AIM OF THE EXERCISE: Extract, in full, the lines below, beginning at the first and ending with the line that contains "font-size: 30px ->". Pictures do not belong in the copy.

Stored entries:
____

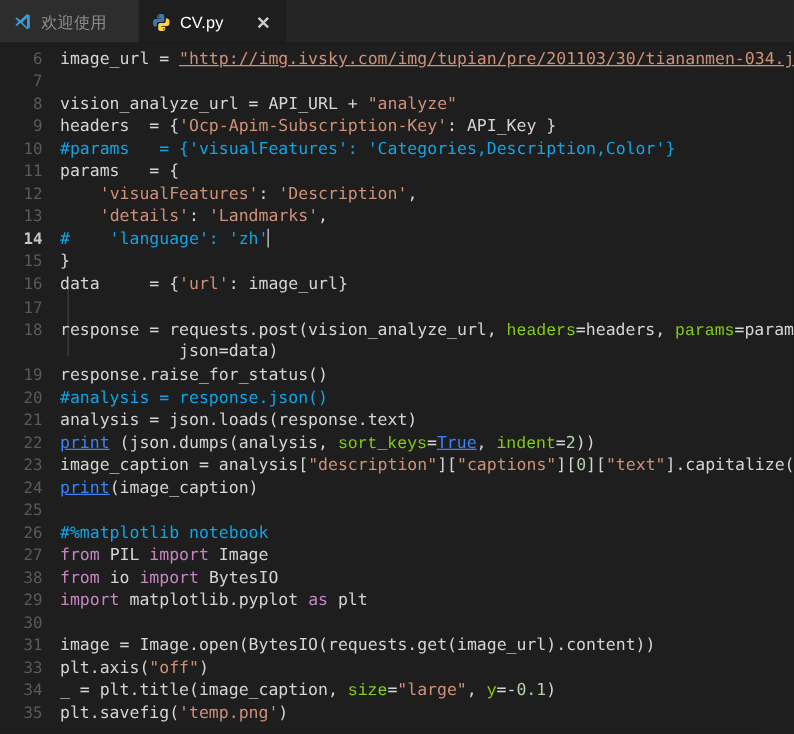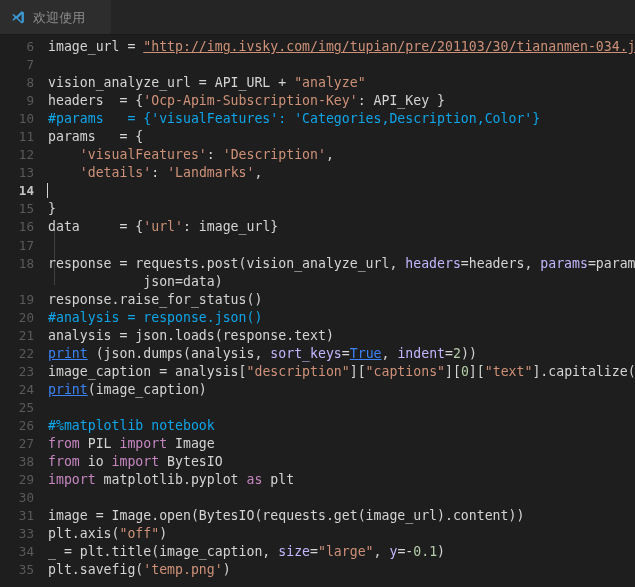"CV.py" div.tab { html: none -> <div> <span> <svg> <path></path> <path></path> </svg> </span> <span>CV.py</span> <span>✕</span> </div> }
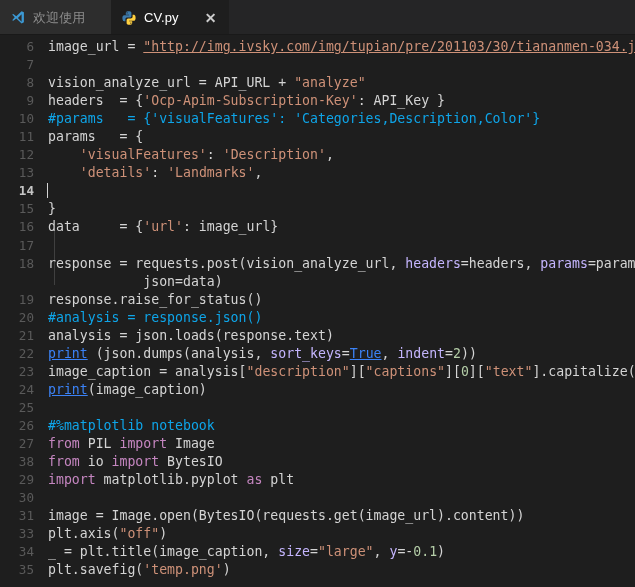"# 'language': 'zh'" span.s-com { html: none -> <span># 'language': 'zh'</span> }
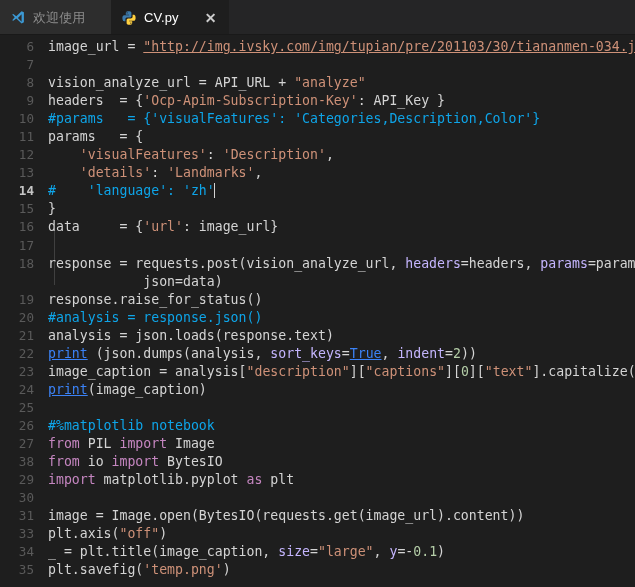"headers" .s-var { color: #c4b5fd -> #84cc16; font-family: none -> Liberation Mono, monospace }
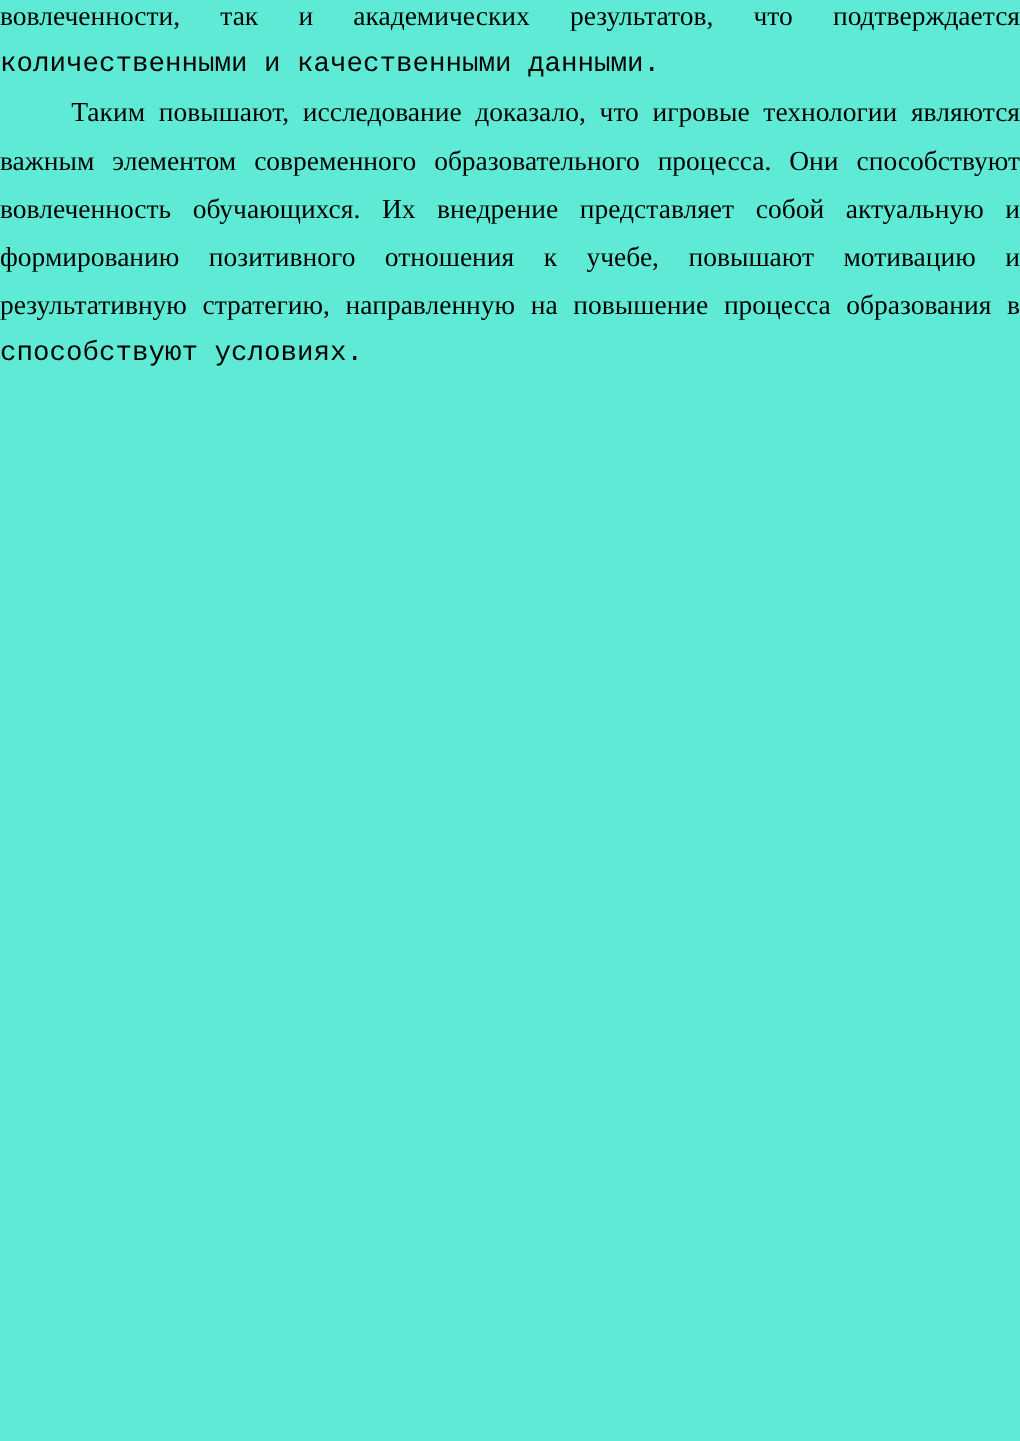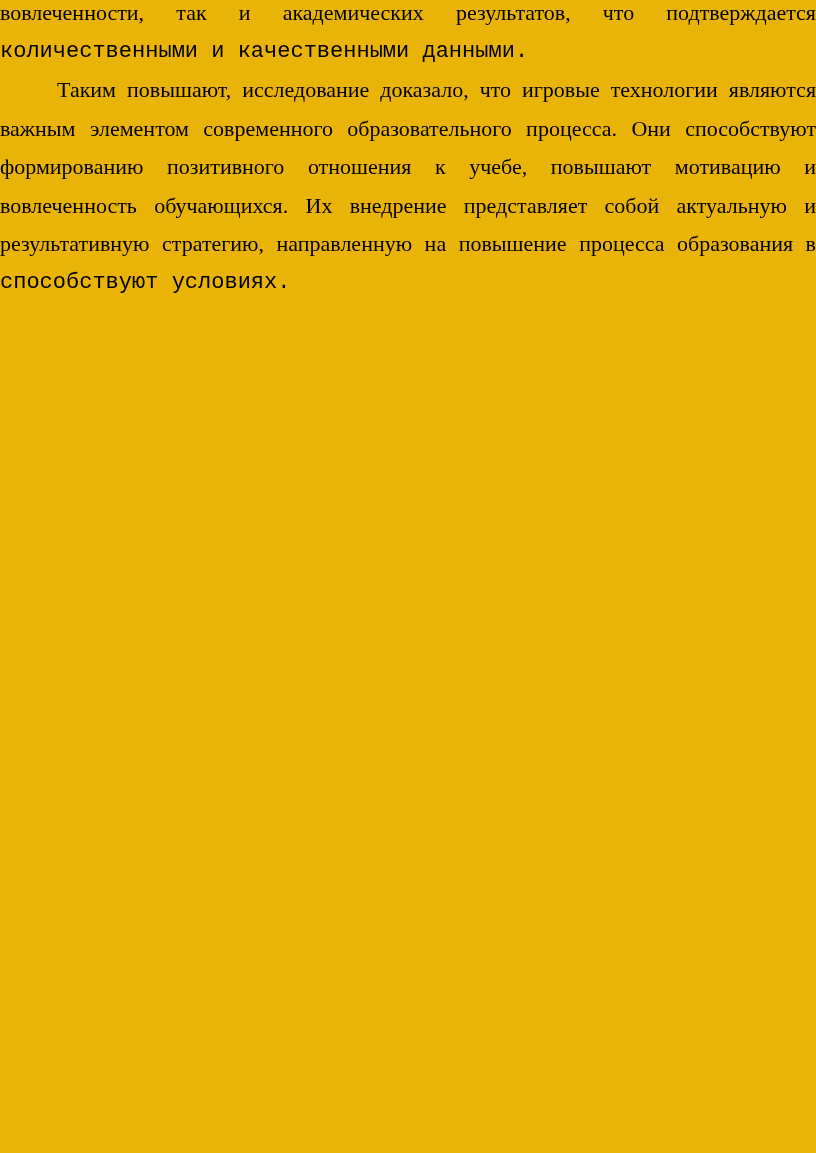"вовлеченности, так и академических" .page { background: #eab308 -> #5eead4 }
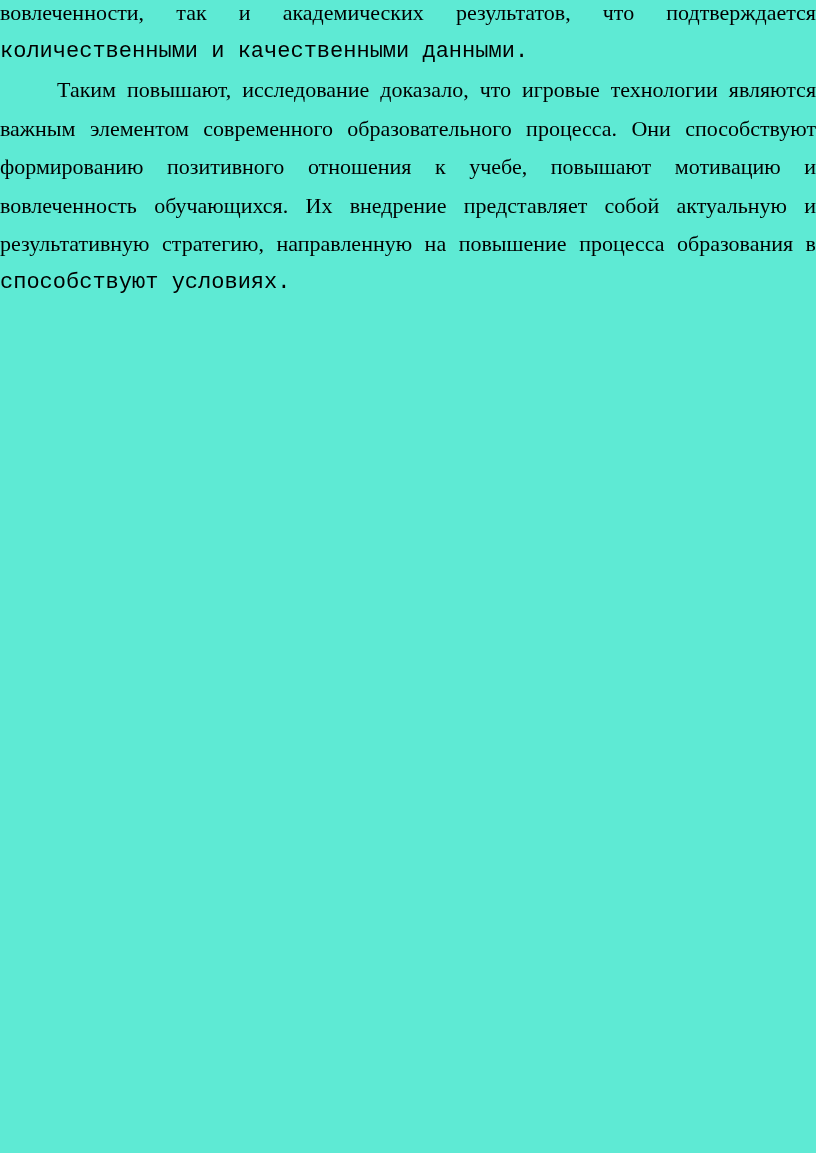"формированию позитивного отношения к" div.text-line { order: before "вовлеченность обучающихся. Их внедрение" -> after "вовлеченность обучающихся. Их внедрение" }
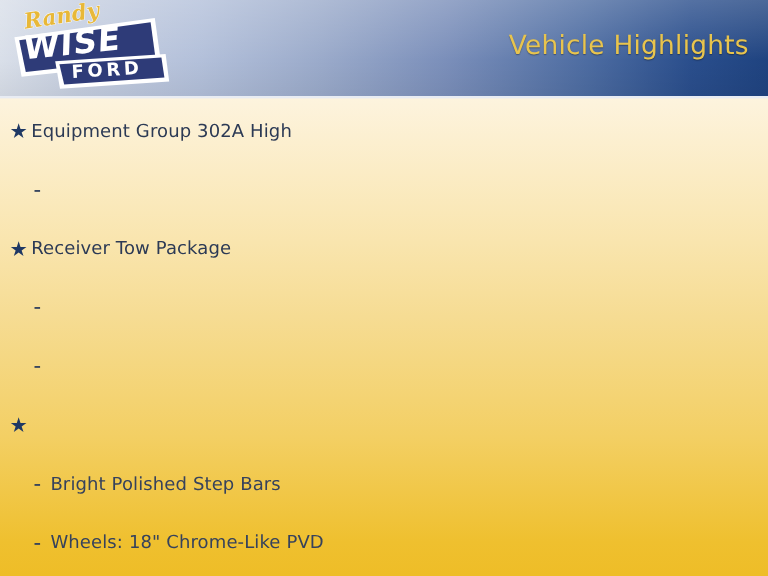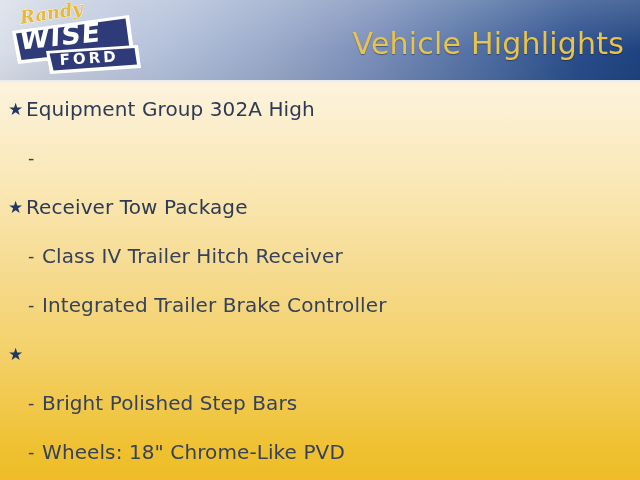"Vehicle Highlights" #header-title { font-size: 30px -> 22px }
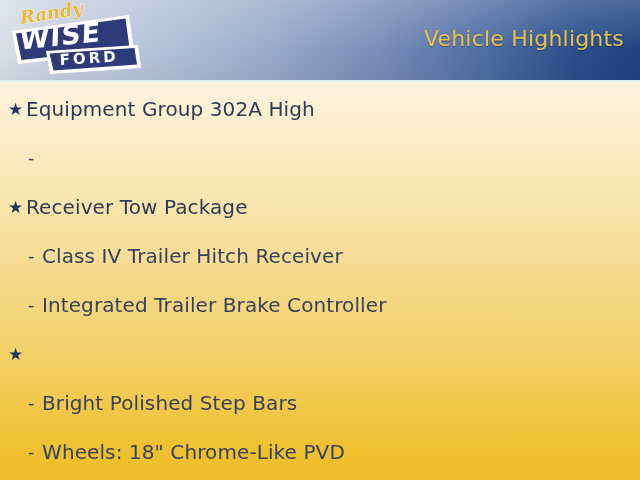"Equipment Group 302A High" .hl-text { font-size: 20px -> 15px }
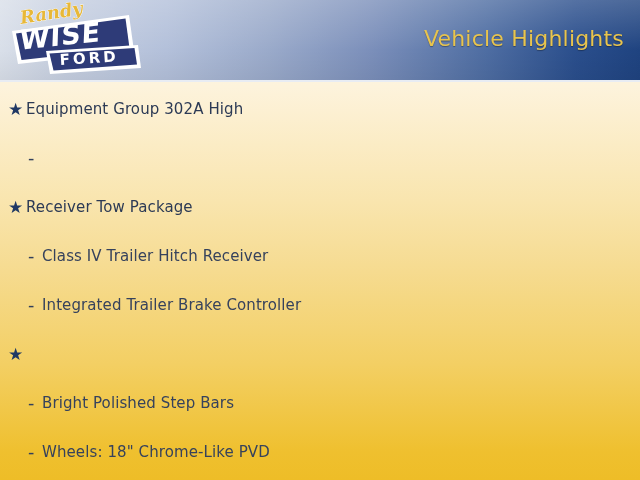"Class IV Trailer Hitch Receiver" span.hl-text { html: <span>Class IV Trailer Hitch Receiver</span> -> none }
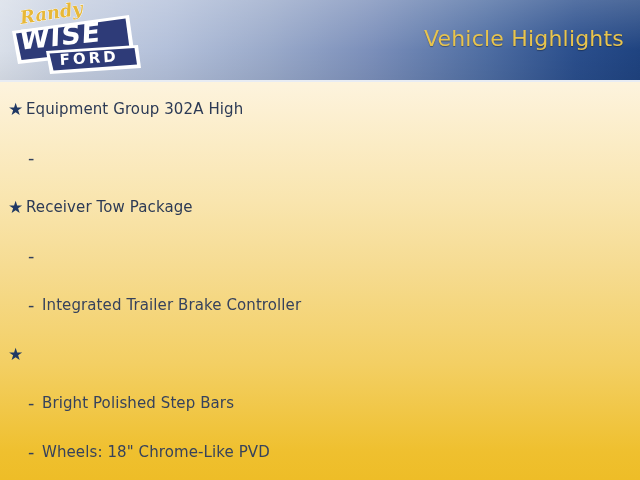"Integrated Trailer Brake Controller" span.hl-text { html: <span>Integrated Trailer Brake Controller</span> -> none }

____

OUTPUT OF THE TASK:
"CV.py" div.tab { html: none -> <div> <span> <svg> <path></path> <path></path> </svg> </span> <span>CV.py</span> <span>✕</span> </div> }
"# 'language': 'zh'" span.s-com { html: none -> <span># 'language': 'zh'</span> }
"headers" .s-var { color: #c4b5fd -> #84cc16; font-family: none -> Liberation Mono, monospace }
"вовлеченности, так и академических" .page { background: #eab308 -> #5eead4 }
"формированию позитивного отношения к" div.text-line { order: before "вовлеченность обучающихся. Их внедрение" -> after "вовлеченность обучающихся. Их внедрение" }
"Vehicle Highlights" #header-title { font-size: 30px -> 22px }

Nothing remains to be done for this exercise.